- Records from a data source
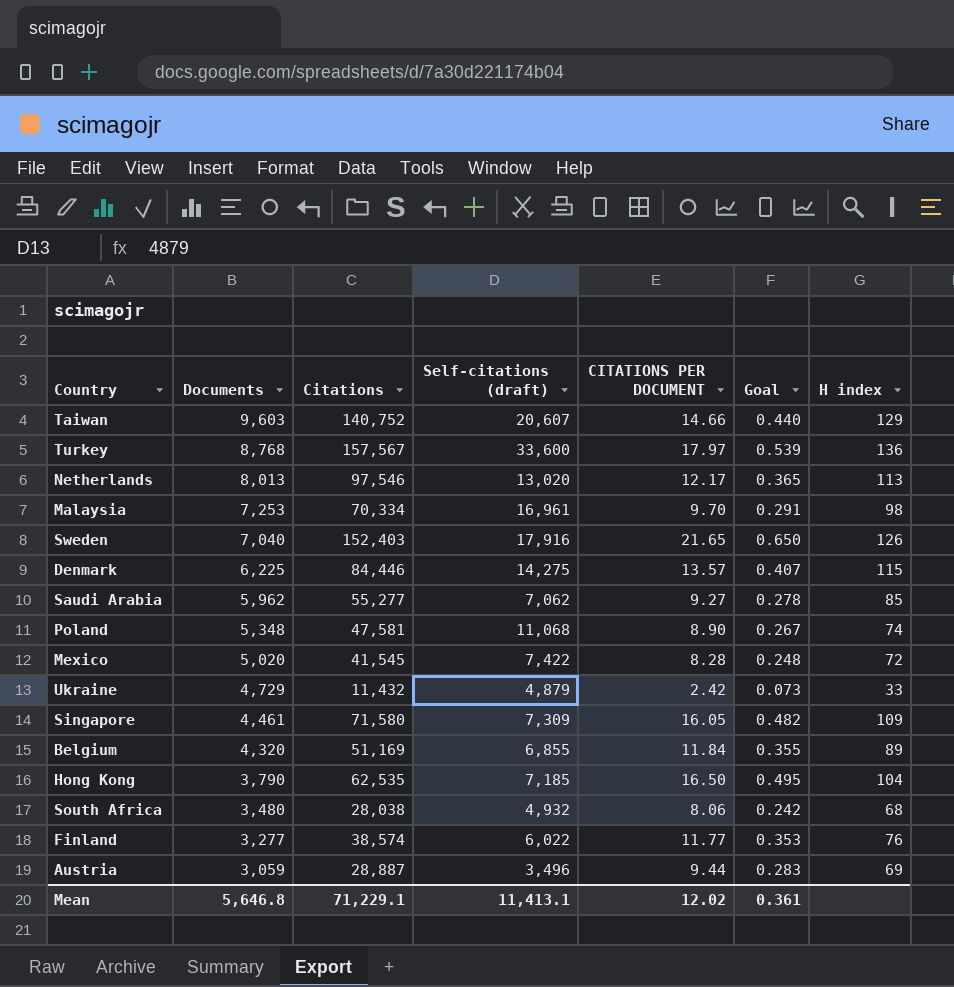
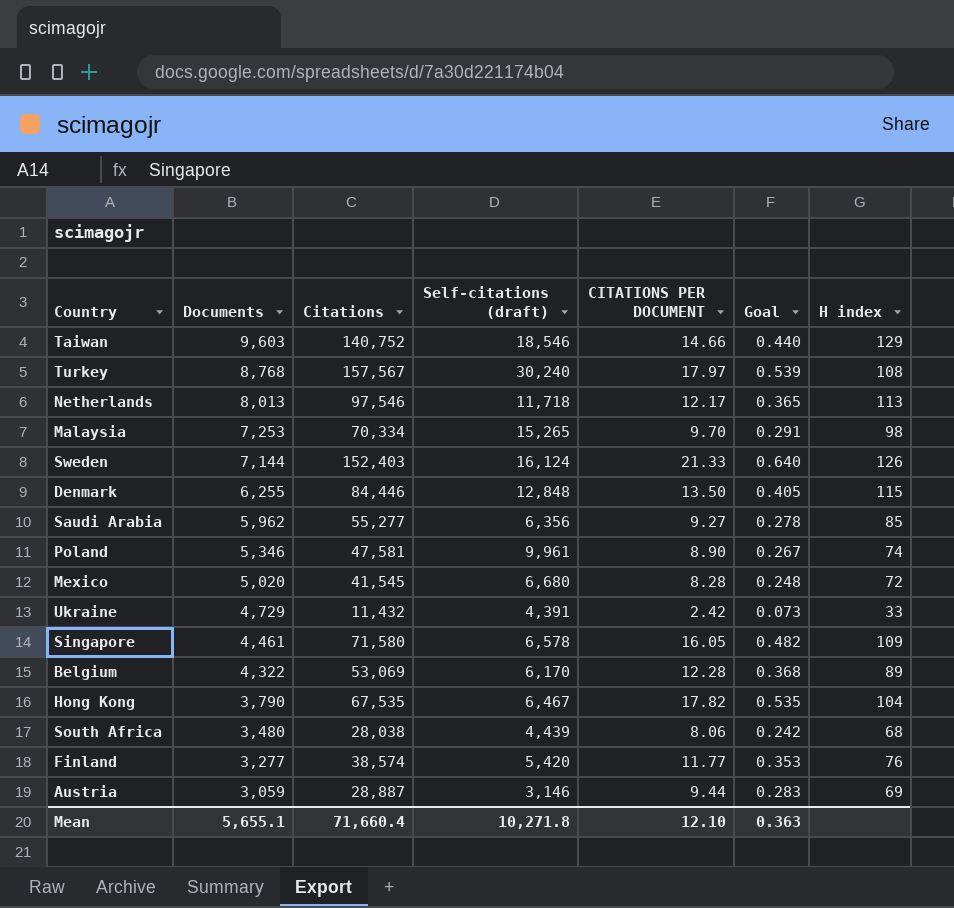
Taiwan | Self-citations (draft): 20,607 -> 18,546
Turkey | Self-citations (draft): 33,600 -> 30,240
Turkey | H index: 136 -> 108
Netherlands | Self-citations (draft): 13,020 -> 11,718
Malaysia | Self-citations (draft): 16,961 -> 15,265
Sweden | Documents: 7,040 -> 7,144
Sweden | Self-citations (draft): 17,916 -> 16,124
Sweden | CITATIONS PER DOCUMENT: 21.65 -> 21.33
Sweden | Goal: 0.650 -> 0.640
Denmark | Documents: 6,225 -> 6,255
Denmark | Self-citations (draft): 14,275 -> 12,848
Denmark | CITATIONS PER DOCUMENT: 13.57 -> 13.50
Denmark | Goal: 0.407 -> 0.405
Saudi Arabia | Self-citations (draft): 7,062 -> 6,356
Poland | Documents: 5,348 -> 5,346
Poland | Self-citations (draft): 11,068 -> 9,961
Mexico | Self-citations (draft): 7,422 -> 6,680
Ukraine | Self-citations (draft): 4,879 -> 4,391
Singapore | Self-citations (draft): 7,309 -> 6,578
Belgium | Documents: 4,320 -> 4,322
Belgium | Citations: 51,169 -> 53,069
Belgium | Self-citations (draft): 6,855 -> 6,170
Belgium | CITATIONS PER DOCUMENT: 11.84 -> 12.28
Belgium | Goal: 0.355 -> 0.368
Hong Kong | Citations: 62,535 -> 67,535
Hong Kong | Self-citations (draft): 7,185 -> 6,467
Hong Kong | CITATIONS PER DOCUMENT: 16.50 -> 17.82
Hong Kong | Goal: 0.495 -> 0.535
South Africa | Self-citations (draft): 4,932 -> 4,439
Finland | Self-citations (draft): 6,022 -> 5,420
Austria | Self-citations (draft): 3,496 -> 3,146
Mean | Documents: 5,646.8 -> 5,655.1
Mean | Citations: 71,229.1 -> 71,660.4
Mean | Self-citations (draft): 11,413.1 -> 10,271.8
Mean | CITATIONS PER DOCUMENT: 12.02 -> 12.10
Mean | Goal: 0.361 -> 0.363

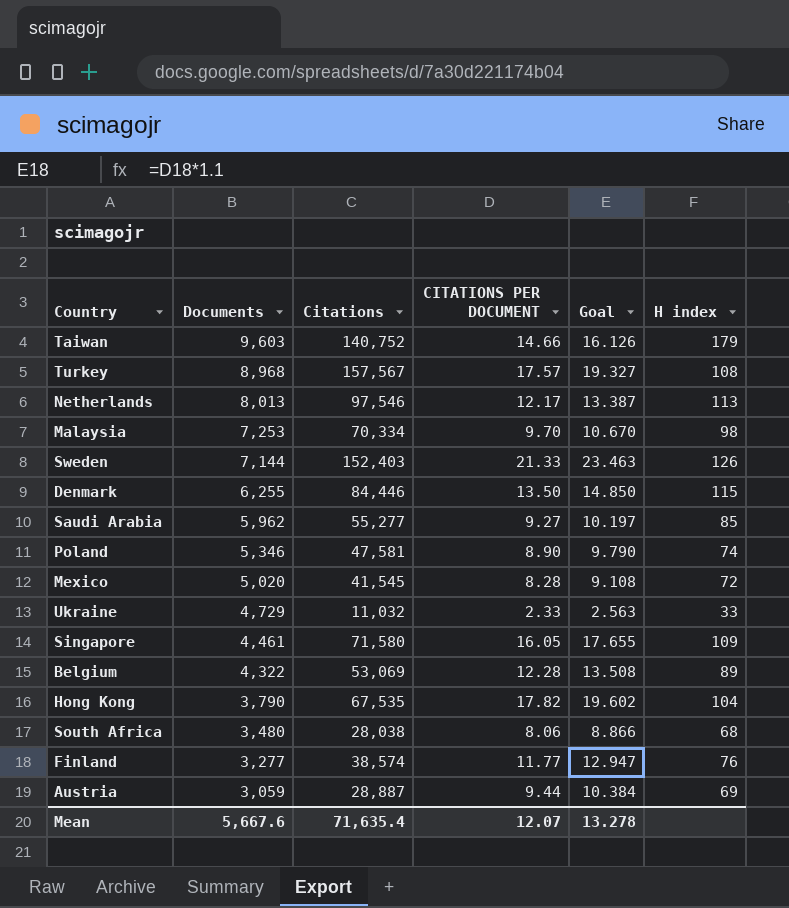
column Self-citations (draft) | position: 4 -> none
column Goal | formula: [CITATIONS PER DOCUMENT] * 0.03 -> [CITATIONS PER DOCUMENT] * 1.1
Taiwan | H index: 129 -> 179
Turkey | Documents: 8,768 -> 8,968
Turkey | CITATIONS PER DOCUMENT: 17.97 -> 17.57
Ukraine | Citations: 11,432 -> 11,032
Ukraine | CITATIONS PER DOCUMENT: 2.42 -> 2.33
Mean | Documents: 5,655.1 -> 5,667.6
Mean | Citations: 71,660.4 -> 71,635.4
Mean | CITATIONS PER DOCUMENT: 12.10 -> 12.07
Mean | Goal: 0.363 -> 13.278

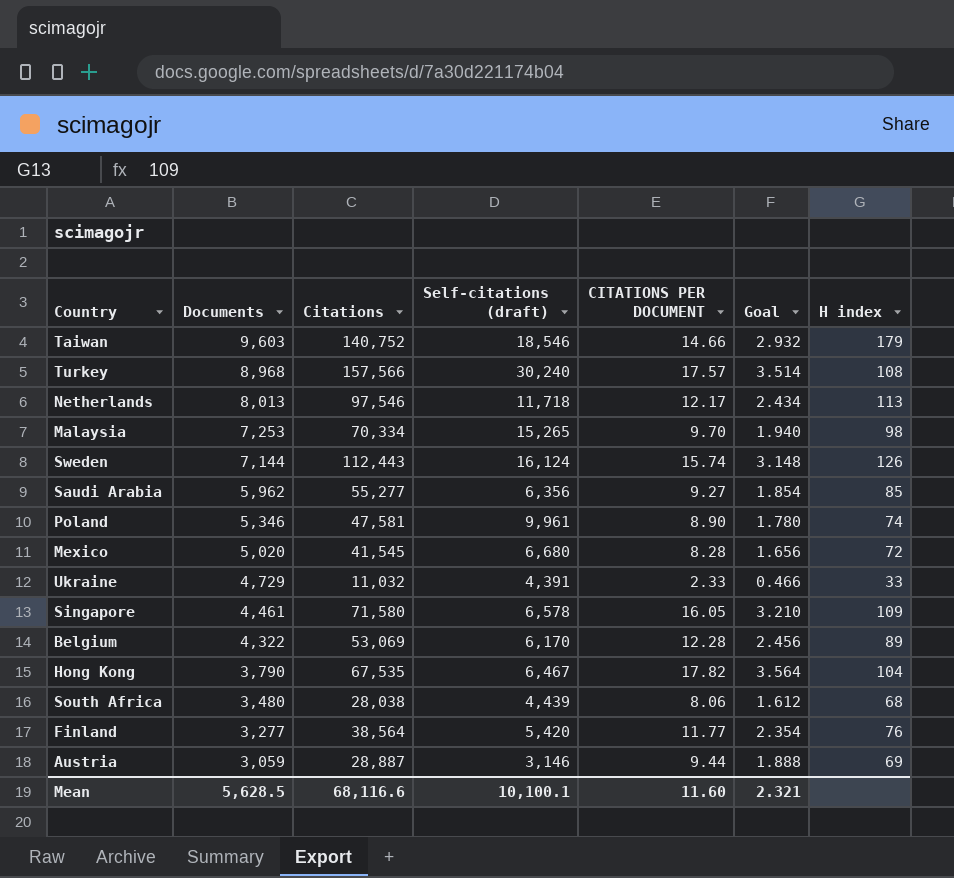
column Self-citations (draft) | position: none -> 4
column Goal | formula: [CITATIONS PER DOCUMENT] * 1.1 -> [CITATIONS PER DOCUMENT] * 0.2
row Denmark: 6,255 | 84,446 | 13.50 | 14.850 | 115 -> none
Turkey | Citations: 157,567 -> 157,566
Sweden | Citations: 152,403 -> 112,443
Sweden | CITATIONS PER DOCUMENT: 21.33 -> 15.74
Finland | Citations: 38,574 -> 38,564
Mean | Documents: 5,667.6 -> 5,628.5
Mean | Citations: 71,635.4 -> 68,116.6
Mean | CITATIONS PER DOCUMENT: 12.07 -> 11.60
Mean | Goal: 13.278 -> 2.321

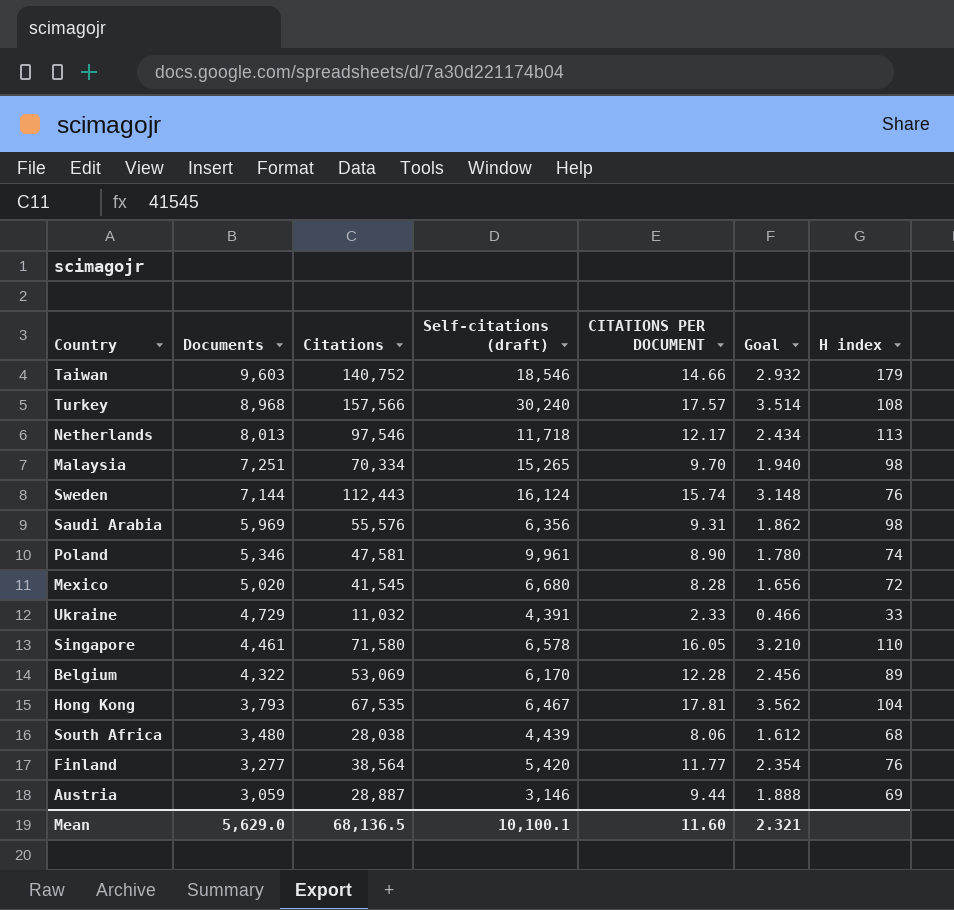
Malaysia | Documents: 7,253 -> 7,251
Sweden | H index: 126 -> 76
Saudi Arabia | Documents: 5,962 -> 5,969
Saudi Arabia | Citations: 55,277 -> 55,576
Saudi Arabia | CITATIONS PER DOCUMENT: 9.27 -> 9.31
Saudi Arabia | Goal: 1.854 -> 1.862
Saudi Arabia | H index: 85 -> 98
Singapore | H index: 109 -> 110
Hong Kong | Documents: 3,790 -> 3,793
Hong Kong | CITATIONS PER DOCUMENT: 17.82 -> 17.81
Hong Kong | Goal: 3.564 -> 3.562
Mean | Documents: 5,628.5 -> 5,629.0
Mean | Citations: 68,116.6 -> 68,136.5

- Your objective
Whenever a line above contains "column", copy that line.

- Your solution
column Self-citations (draft) | position: 4 -> none
column Goal | formula: [CITATIONS PER DOCUMENT] * 0.03 -> [CITATIONS PER DOCUMENT] * 1.1
column Self-citations (draft) | position: none -> 4
column Goal | formula: [CITATIONS PER DOCUMENT] * 1.1 -> [CITATIONS PER DOCUMENT] * 0.2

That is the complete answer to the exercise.